Publisher: IGI Global
ISBN:
Category : Business & Economics
Languages : en
Pages : 418
Book Description
In the age of technological innovation and the rise of emerging markets, investment strategies are evolving to capitalize on new opportunities and navigate complex risks. As technologies like artificial intelligence (AI), blockchain, and renewable energy reshape industries, investors are looking for ways to use these advancements for long-term growth. At the same time, emerging markets offer potential for returns, but also present challenges, including political instability, currency fluctuations, and regulation uncertainties.
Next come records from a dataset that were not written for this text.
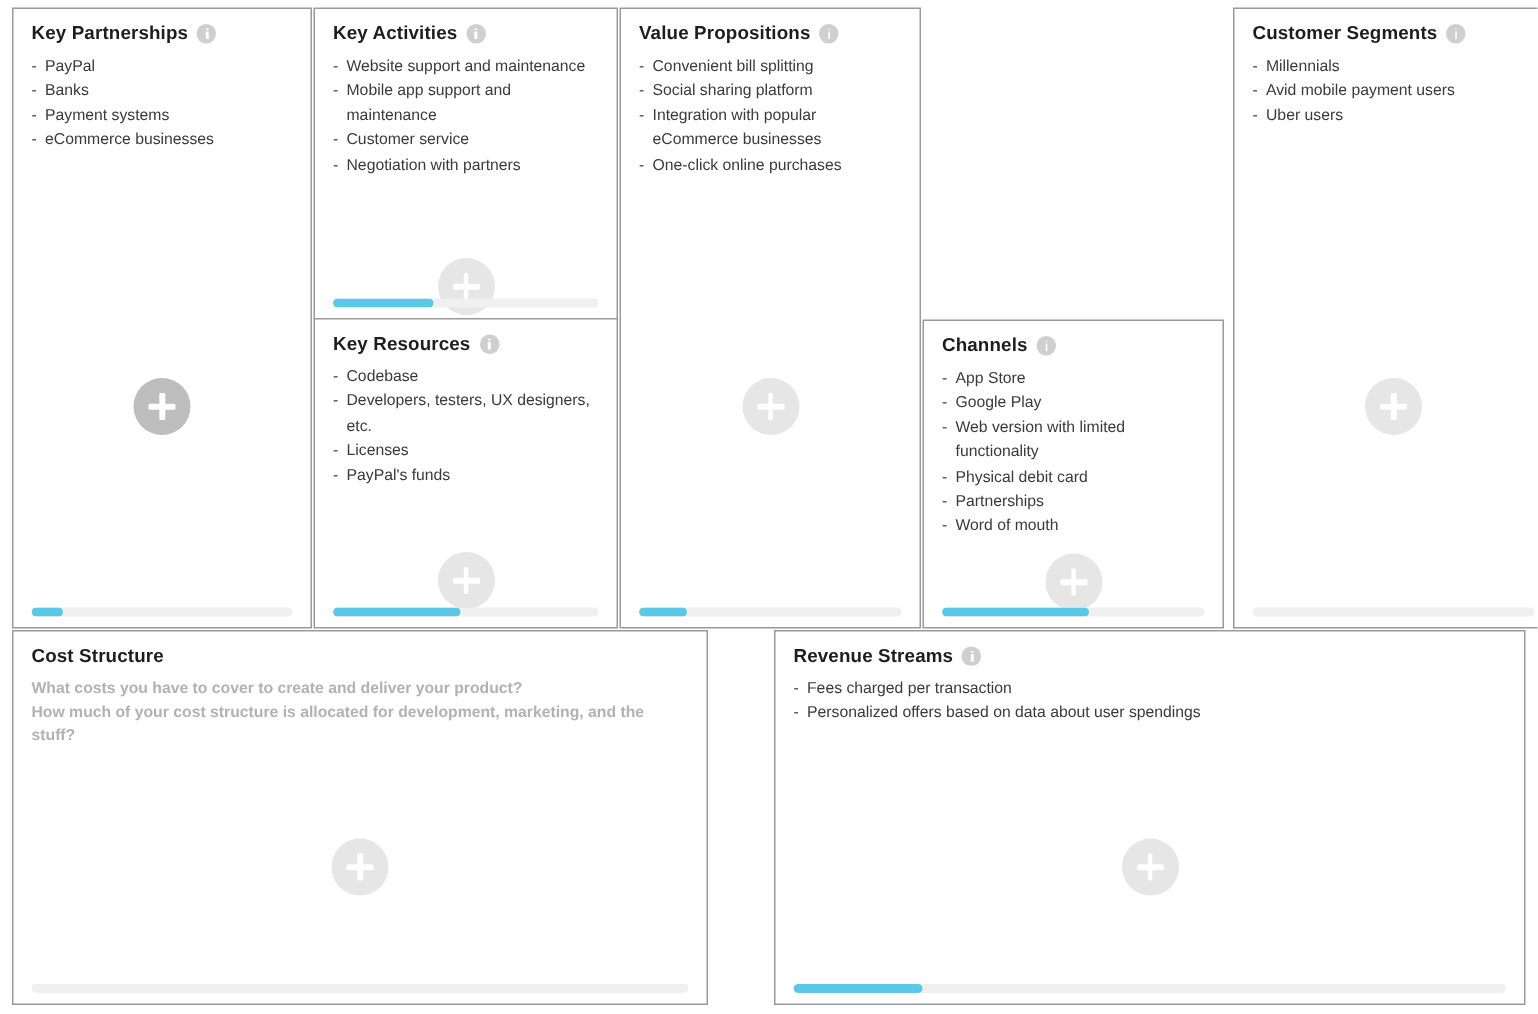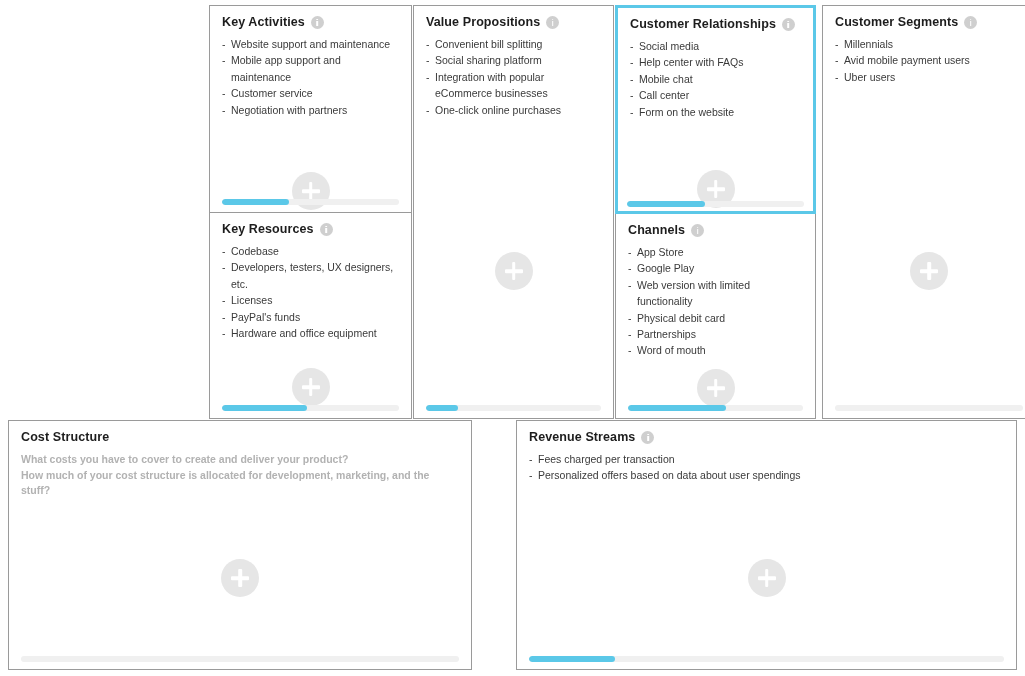--- a/index.html
+++ b/index.html
@@ -154,20 +154,36 @@
     height: 100%;
     border-radius: 3px;
     background: #5bc8e8;
   }
 </style>
 </head>
 <body>
 
 <div id="canvas-root">
 
+  <div class="card" style="left:8px; top:5px; width:200px; height:414px;">
+    <div class="card-head">
+      <span class="card-title">Key Partnerships</span>
+      <span class="info-icon"></span>
+    </div>
+    <ul class="card-list">
+      <li>PayPal</li>
+      <li>Banks</li>
+      <li>Payment systems</li>
+      <li>eCommerce businesses</li>
+    </ul>
+    <div class="add-btn dark" style="top:246px;"></div>
+    <div class="progress">
+      <div class="progress-fill" style="width: 12%;"></div>
+    </div>
+  </div>
 
   <div class="card" style="left:209px; top:5px; width:203px; height:208px;">
     <div class="card-head">
       <span class="card-title">Key Activities</span>
       <span class="info-icon"></span>
     </div>
     <ul class="card-list">
       <li>Website support and maintenance</li>
       <li>Mobile app support and maintenance</li>
       <li>Customer service</li>
@@ -182,21 +198,20 @@
   <div class="card" style="left:209px; top:212px; width:203px; height:207px;">
     <div class="card-head">
       <span class="card-title">Key Resources</span>
       <span class="info-icon"></span>
     </div>
     <ul class="card-list">
       <li>Codebase</li>
       <li>Developers, testers, UX designers, etc.</li>
       <li>Licenses</li>
       <li>PayPal's funds</li>
-      <li>Hardware and office equipment</li>
     </ul>
     <div class="add-btn" style="top:155px;"></div>
     <div class="progress">
       <div class="progress-fill" style="width: 48%;"></div>
     </div>
   </div>
 
   <div class="card" style="left:413px; top:5px; width:201px; height:414px;">
     <div class="card-head">
       <span class="card-title">Value Propositions</span>
@@ -207,37 +222,20 @@
       <li>Social sharing platform</li>
       <li>Integration with popular eCommerce businesses</li>
       <li>One-click online purchases</li>
     </ul>
     <div class="add-btn" style="top:246px;"></div>
     <div class="progress">
       <div class="progress-fill" style="width: 18%;"></div>
     </div>
   </div>
 
-  <div class="card selected" style="left:615px; top:5px; width:201px; height:209px;">
-    <div class="card-head">
-      <span class="card-title">Customer Relationships</span>
-      <span class="info-icon"></span>
-    </div>
-    <ul class="card-list">
-      <li>Social media</li>
-      <li>Help center with FAQs</li>
-      <li>Mobile chat</li>
-      <li>Call center</li>
-      <li>Form on the website</li>
-    </ul>
-    <div class="add-btn" style="top:162px;"></div>
-    <div class="progress" style="left:9px; right:9px; bottom:4px;">
-      <div class="progress-fill" style="width: 44%;"></div>
-    </div>
-  </div>
 
   <div class="card" style="left:615px; top:213px; width:201px; height:206px;">
     <div class="card-head">
       <span class="card-title">Channels</span>
       <span class="info-icon"></span>
     </div>
     <ul class="card-list">
       <li>App Store</li>
       <li>Google Play</li>
       <li>Web version with limited functionality</li>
Successful investment strategies require a blend of traditional financial understanding and an awareness of current technological and global market dynamics. Further exploration may help businesses and investors to take advantage of the transformative potential of these landscapes while mitigating risks and maximizing value. Investment Strategies in the Age of Technological Innovation and Emerging Markets explores the relationship between technological advancements, emerging market opportunities, and equity investment strategies. It offers a comprehensive analysis of their combined effects on the investment landscape. This book covers topics such as investor psychology, stock markets, and behavioral finance, and is a useful resource for economists, business owners, investors, psychologists, scientists, academicians, and researchers.